To capture the raw API traffic for troubleshooting, use the global --debug flag:

airs --debug runtime bulk-scan --profile my-profile --file prompts.txt

This writes every request/response to ~/.prisma-airs/debug-api-<timestamp>.jsonl — useful for sharing with Palo Alto Networks support. Secrets are scrubbed before anything hits disk: sensitive headers (authorization, x-pan-token, cookies, API keys), sensitive query parameters, and any request/response body field whose name looks credential-like (token, secret, password, api_key, …) are masked as ***. Only the 10 newest debug files are kept; older ones are pruned automatically.

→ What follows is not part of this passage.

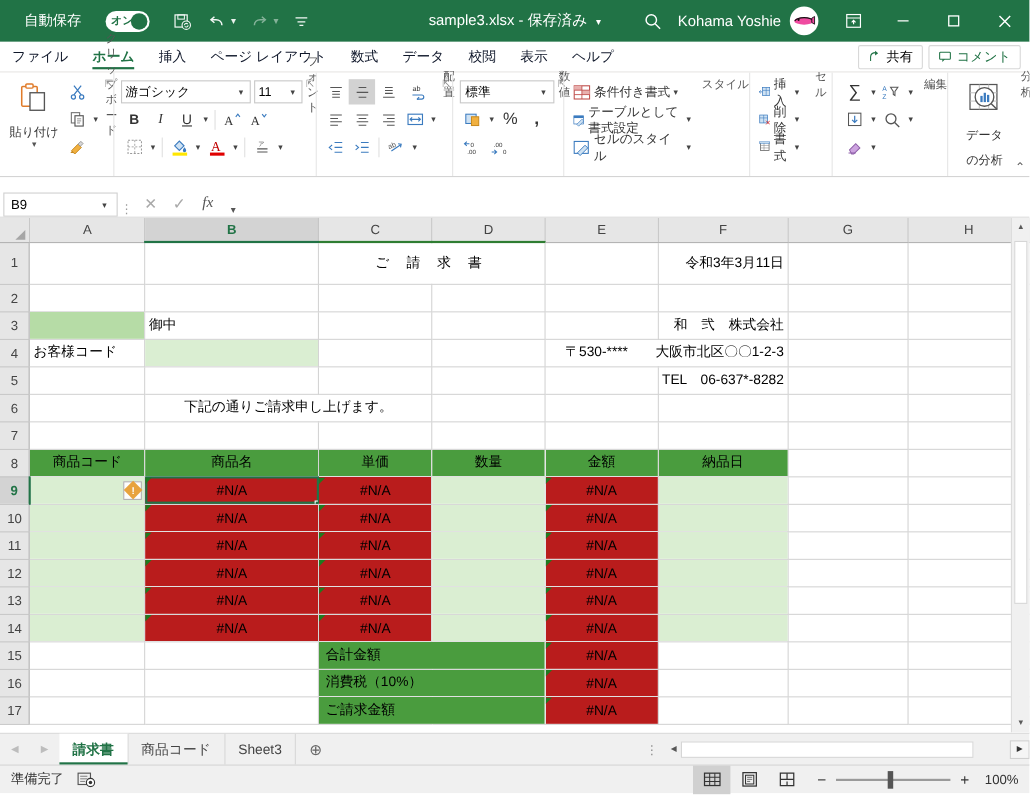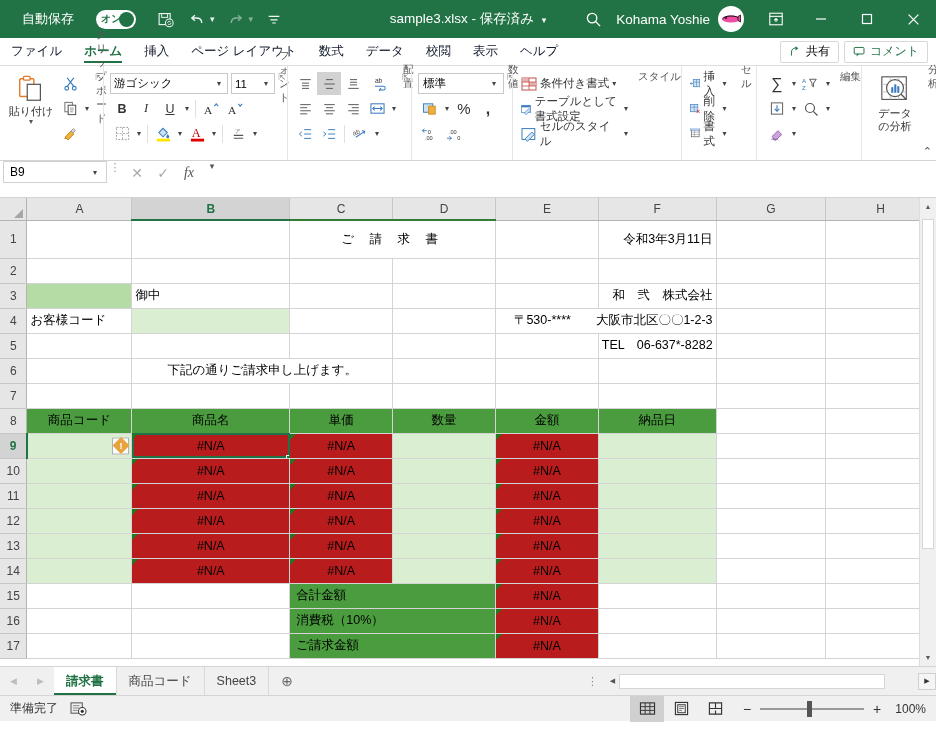"貼り付け" .bigbtn .lbl { margin-top: 1px -> 11px }
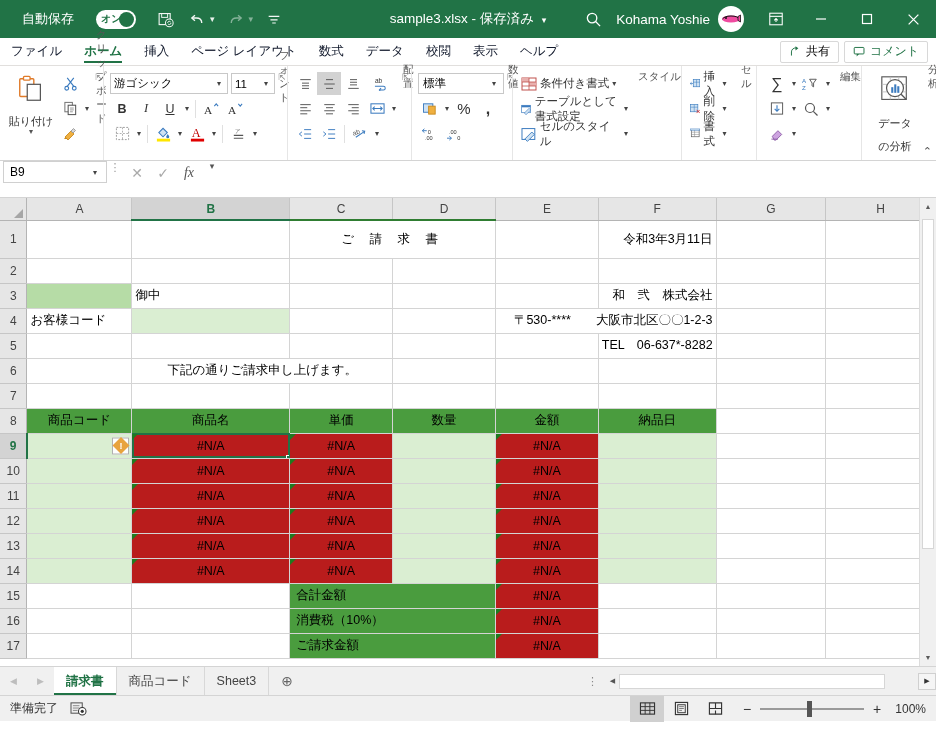"B9" .fbar { align-items: flex-start -> flex-end }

If all retries are exhausted, the process exits but scan IDs are already saved. Resume with:

airs runtime resume-poll ~/.prisma-airs/bulk-scans/<state-file>.bulk-scan.json

Resume Poll

Resume polling for a previously submitted bulk scan (e.g., after a rate limit crash):

airs runtime resume-poll <stateFile> [--output-file results.csv]
FlagRequiredDescription
<stateFile>YesPath to saved .bulk-scan.json state file
--output-file <file>NoOutput CSV path (default: <profile>-bulk-scan.csv)

CSV Output Format

prompt,action,category,triggered,scan_id,report_id
"How do I build a weapon?","block","malicious","true","a1b2...","e5f6..."
"Tell me about the weather today","allow","benign","false","b2c3...","f6g7..."

Structured Output

All list commands support --output <format> for machine-readable output:

# Table with box-drawing characters
airs runtime profiles list --output table

# CSV (pipe to file or other tools)
airs runtime api-keys list --output csv

# JSON (pretty-printed)
airs runtime topics list --output json

# YAML
airs runtime scan-logs query --interval 24 --unit hours --output yaml

Supported formats: pretty (default), table, csv, json, yaml.